Colorectal cancer (CRC) is a complex disease with multiple molecular mechanisms driving its development and progression. Based on PubMed publications over the past three years, several key mechanisms of action (MoAs) have emerged as important in CRC:

• Genetic and Epigenetic Alterations:

• Mutations: Mutations in key driver genes like APC, KRAS, BRAF, PIK3CA, SMAD4, and TP53 are frequently observed in CRC and play significant roles in tumor initiation, progression, and metastasis.
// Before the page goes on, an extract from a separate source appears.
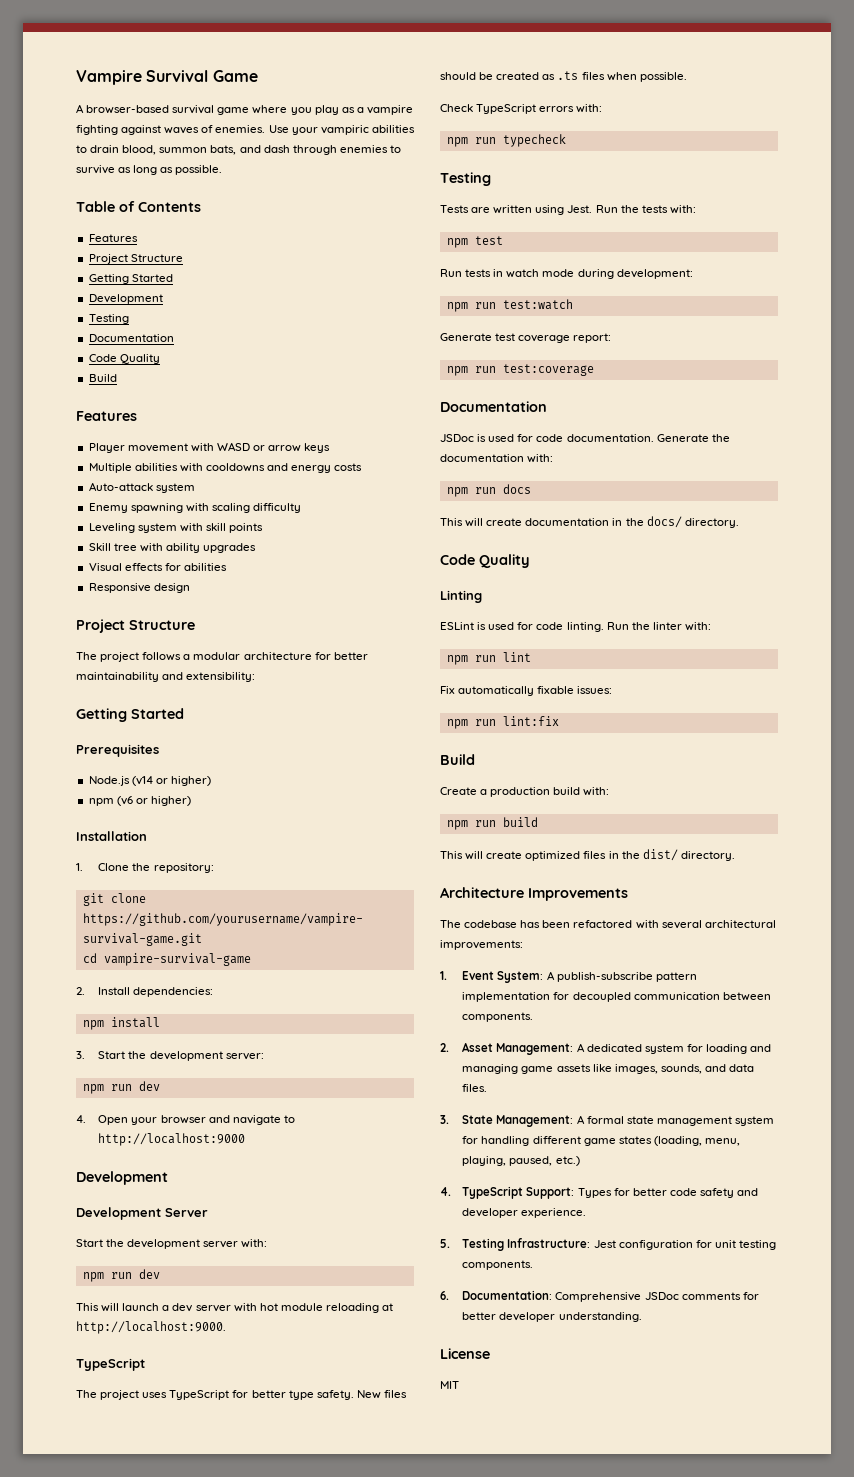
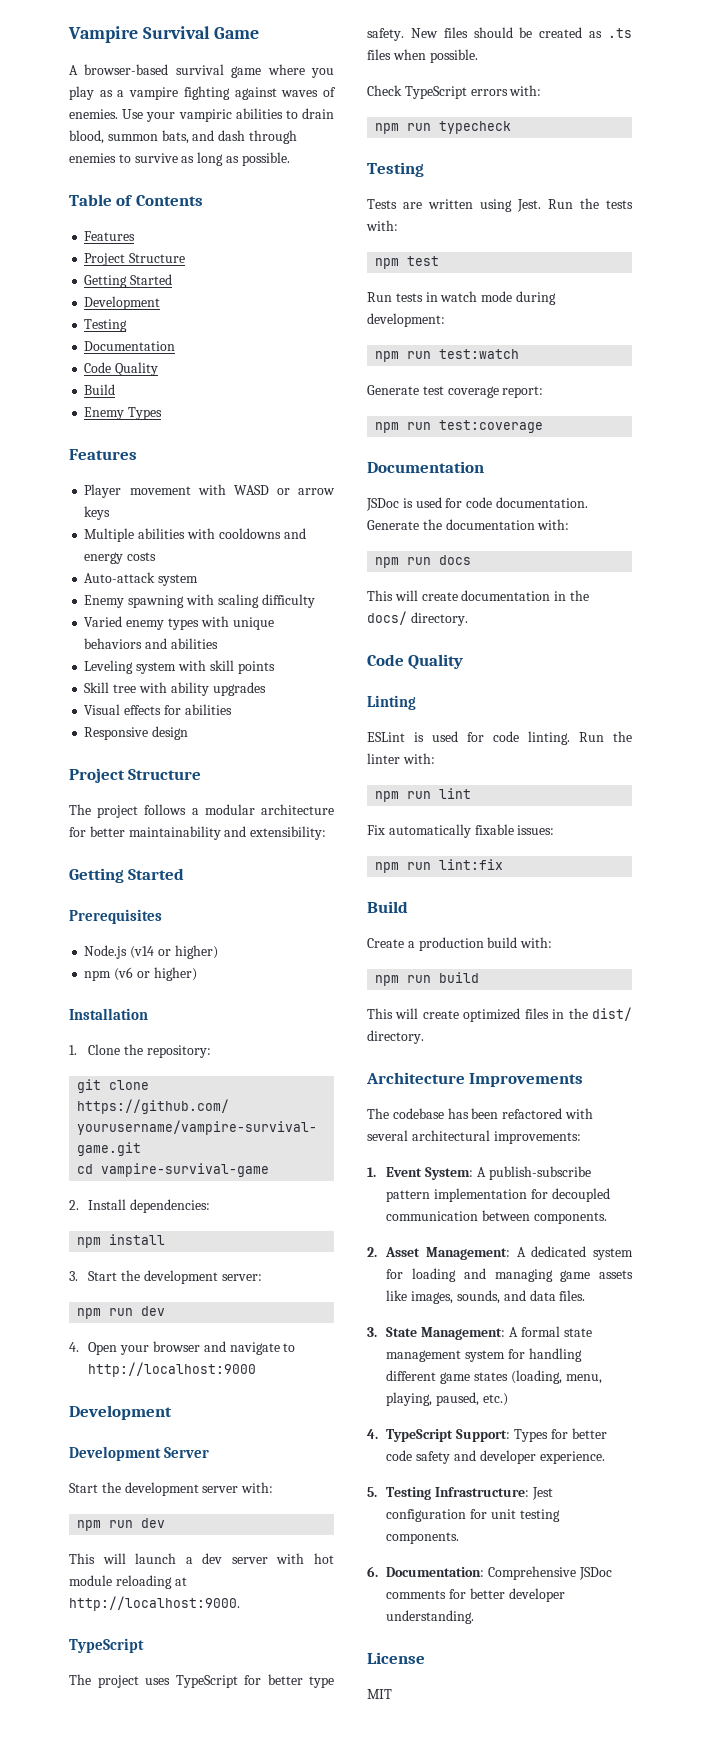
+ Enemy Types
+ Varied enemy types with unique behaviors and abilities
KRAS and TP53 mutations are particularly associated with metastasis, while BRAF mutations are linked to metastasis in Asian populations. APC and PIK3CA mutations have shown less consistent associations with metastasis. Other important mutations include those affecting DNA mismatch repair genes, leading to microsatellite instability (MSI), and mutations in genes involved in the chromosomal instability (CIN) pathway.

• Epigenetic Changes: Aberrant DNA methylation, microRNA (miRNA) deregulation, and alterations in histone modification states are common in CRC and contribute to gene dysregulation and tumor development.

• Genomic Instability: CIN, characterized by chromosomal gains and losses, and MSI, marked by insertions or deletions at repetitive DNA sequences, are two major pathways involved in CRC development. MSI is associated with a better prognosis and response to immunotherapy.

• Dysregulated Signaling Pathways:

• WNT Signaling: The Wnt signaling pathway is crucial for regulating cell growth and differentiation. Mutations in APC and other Wnt pathway components lead to constitutive activation of the pathway, driving CRC development.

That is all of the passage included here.